Especial

Raúl

Has muerto, camarada,
en el ardiente amanecer del mundo.
Octavio Paz


Raúl me abrumaba y huí de él (para muchos Raúl no requiere apellidos, pero es Álvarez Garín). Paz retiró de sus antologías el poema con esos dos versos iniciales, escrito en España durante la Guerra Civil, hijo de juventud, rechazado que terminó reconociendo y dándole su apellido. También lo escribí y borré varias veces. Es algo cursi.

A Raúl no lo traté durante el movimiento estudiantil del 68 porque en el ala de Humanidades lo veíamos con sospecha: él, Gilberto Guevara y Marcelino Perelló negociaban por su cuenta, murmuraba la izquierda. No me parece mal. Mi crítica ha ido en sentido opuesto: las oportunidades perdidas. En libro reciente que Gilberto Guevara me invitó a presentar en la FIL, para rechazar esa crítica mía argumenta varias negociaciones. Me quejé del hecho cenando con Pepe Sensato Woldenberg: “Luis... han pasado cuarenta años... ya... ya...” Le di razón.

Si a alguien se aplican las expresiones: eminencia gris, poder tras el trono, es a Raúl en el movimiento: jamás aceptó dirigir una conferencia de prensa, ser orador en un mitin. El menos visible del 68, pero nada se decidía que él no aceptara. Era magnético.

Lo traté en Lecumberri y le tomé admiración y afecto. Sabía que tocaba piano, pero, digo en Los días y los años, me sorprendió saber que tocara Bach. “Yo creía que tocaba Tico-tico”, escribí y no le gustó mi broma. Tampoco le gustó la de las flautas barrocas que describo en Otros días, otros años: del IPN y la UNAM nos llenaron de flautas (dulces o de pico o barrocas). Pero más nos alejó su teoría del genocidio: Aquí estamos todos los detenidos, digo, los secuestrados en el Campo Militar. Los soldados indicaron a la gente cómo cubrirse de “nuestras” balas y por dónde escapar de Tlatelolco, me describían mis amigos el primer domingo de visita en Lecumberri. Yo los creí muertos a todos, dado que, tirado en el suelo del tercer piso, en el edificio Chihuahua, donde pusimos el equipo de sonido, no podía ver la Plaza, pero oía el tableteo de ametralladoras. “No quedó nadie vivo”, me dije.

Lo vi tres veces aquí en Guadalajara, las tres por azar. La primera porque vinieron, él y sus más cercanos, al estreno de Orfeo, la primera ópera de la historia, de Monteverdi. Lleva en la orquestación dos clavecines y un hijo de Raúl tocaba en esa puesta. Yo esperaba un amigo a la entrada del teatro cuando, como aparición, vi a todo Punto Crítico. Hice una broma pesada.

A la salida me preguntaron dónde cenar y los mandé al Sanborn’s del centro. Yo me fui con aquel amigo a los lonches de La Playita, de maravilla. Nos descubrió la Chole. Fui luego a despedirme. Al final dije a la Chata Campa, su ex esposa y madre del clavecinista, a la que había visto, veinte años atrás en un cumpleaños de Alejandra Moreno Toscano, y allí le había comentado que teníamos veinte años de no vernos: “Nos vemos en otros 20 años, Chata”. Me cayó una sombra: creo que ya no los tenemos, pensé.

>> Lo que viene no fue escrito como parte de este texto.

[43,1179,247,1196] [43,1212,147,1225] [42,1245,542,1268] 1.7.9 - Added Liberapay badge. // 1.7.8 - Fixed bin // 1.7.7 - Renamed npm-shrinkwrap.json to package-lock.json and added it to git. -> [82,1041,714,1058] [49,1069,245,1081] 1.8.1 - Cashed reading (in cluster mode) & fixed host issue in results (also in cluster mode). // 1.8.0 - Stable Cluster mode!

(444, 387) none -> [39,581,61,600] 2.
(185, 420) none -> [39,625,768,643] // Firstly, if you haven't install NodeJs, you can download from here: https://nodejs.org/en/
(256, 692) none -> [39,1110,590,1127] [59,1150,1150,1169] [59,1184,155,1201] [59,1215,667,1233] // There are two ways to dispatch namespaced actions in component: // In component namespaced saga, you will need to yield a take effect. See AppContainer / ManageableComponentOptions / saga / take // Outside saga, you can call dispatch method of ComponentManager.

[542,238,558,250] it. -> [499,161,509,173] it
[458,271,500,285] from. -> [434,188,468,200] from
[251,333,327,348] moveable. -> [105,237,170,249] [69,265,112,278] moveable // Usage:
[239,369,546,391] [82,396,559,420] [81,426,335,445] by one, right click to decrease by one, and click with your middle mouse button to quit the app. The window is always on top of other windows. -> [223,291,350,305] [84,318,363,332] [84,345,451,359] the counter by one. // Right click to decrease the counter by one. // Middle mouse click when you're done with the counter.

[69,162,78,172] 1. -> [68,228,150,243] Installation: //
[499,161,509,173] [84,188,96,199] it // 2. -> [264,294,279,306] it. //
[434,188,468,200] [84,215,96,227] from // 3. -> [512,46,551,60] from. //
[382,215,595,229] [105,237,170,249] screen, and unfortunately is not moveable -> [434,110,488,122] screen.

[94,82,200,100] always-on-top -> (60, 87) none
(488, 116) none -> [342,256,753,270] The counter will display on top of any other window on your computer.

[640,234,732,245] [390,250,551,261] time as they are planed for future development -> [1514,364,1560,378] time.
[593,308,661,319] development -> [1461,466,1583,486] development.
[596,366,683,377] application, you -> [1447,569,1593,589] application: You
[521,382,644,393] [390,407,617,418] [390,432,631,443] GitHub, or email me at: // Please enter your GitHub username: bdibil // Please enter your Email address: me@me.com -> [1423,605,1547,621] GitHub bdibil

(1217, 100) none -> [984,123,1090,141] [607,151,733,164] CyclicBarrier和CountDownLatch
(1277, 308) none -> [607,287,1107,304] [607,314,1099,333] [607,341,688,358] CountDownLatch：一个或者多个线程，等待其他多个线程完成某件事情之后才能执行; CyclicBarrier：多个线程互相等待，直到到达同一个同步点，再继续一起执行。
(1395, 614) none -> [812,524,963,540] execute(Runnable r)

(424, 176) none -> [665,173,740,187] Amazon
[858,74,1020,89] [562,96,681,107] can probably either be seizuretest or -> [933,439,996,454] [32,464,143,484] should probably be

Las otras dos fueron en La Gorda. Me dijo que venía a presentar un libro de Revueltas.

—¡No supe que hubiera dejado un inédito! –dije.

—No, su defensa, la mía y la del Búho. ¡Es que los jueces deben oírnos! En un libro muy fuerte que presentamos mañana. A ver si vas...

Sentí un nudo en la garganta. Lo miré con cariño. Las defensas en Lecumberri.

—Raúl... Los jueces de ahora estaban en secundaria...

No asistí.

Ejemplo leve de cómo me abrumaba:

Ya libres le toqué al piano un preludio de Bach que lleva dos notas punteadas (plin, plin) y una acentuada (ploon). Allí me sonaba bien un golpe de pedal.

—¡Qué asco! ¡Bach con pedal es repugnante!

El clavecín, de tiempos de Bach, no tiene pedal para fuertes y suaves, es todo o nada. Tampoco había piano. Mi edición Schirmer’s de El clave bien temperado exige, en el preludio en do mayor, pedal.

Extraño joven: comunista, ateo, matemático,... y nos ponía al pre-grupo (“Para que nada nos separe, que nada nos una”, frase acuñada por él) a hacernos dedo-puntura contra el dolor (apretar con el índice derecho el ángulo entre el índice izquierdo y el pulgar) y me sugirió esa rara postura de la mano (que ahora se usa para significar “teléfono”) por otro asunto mágico ante la fotografía. No recuerdo qué.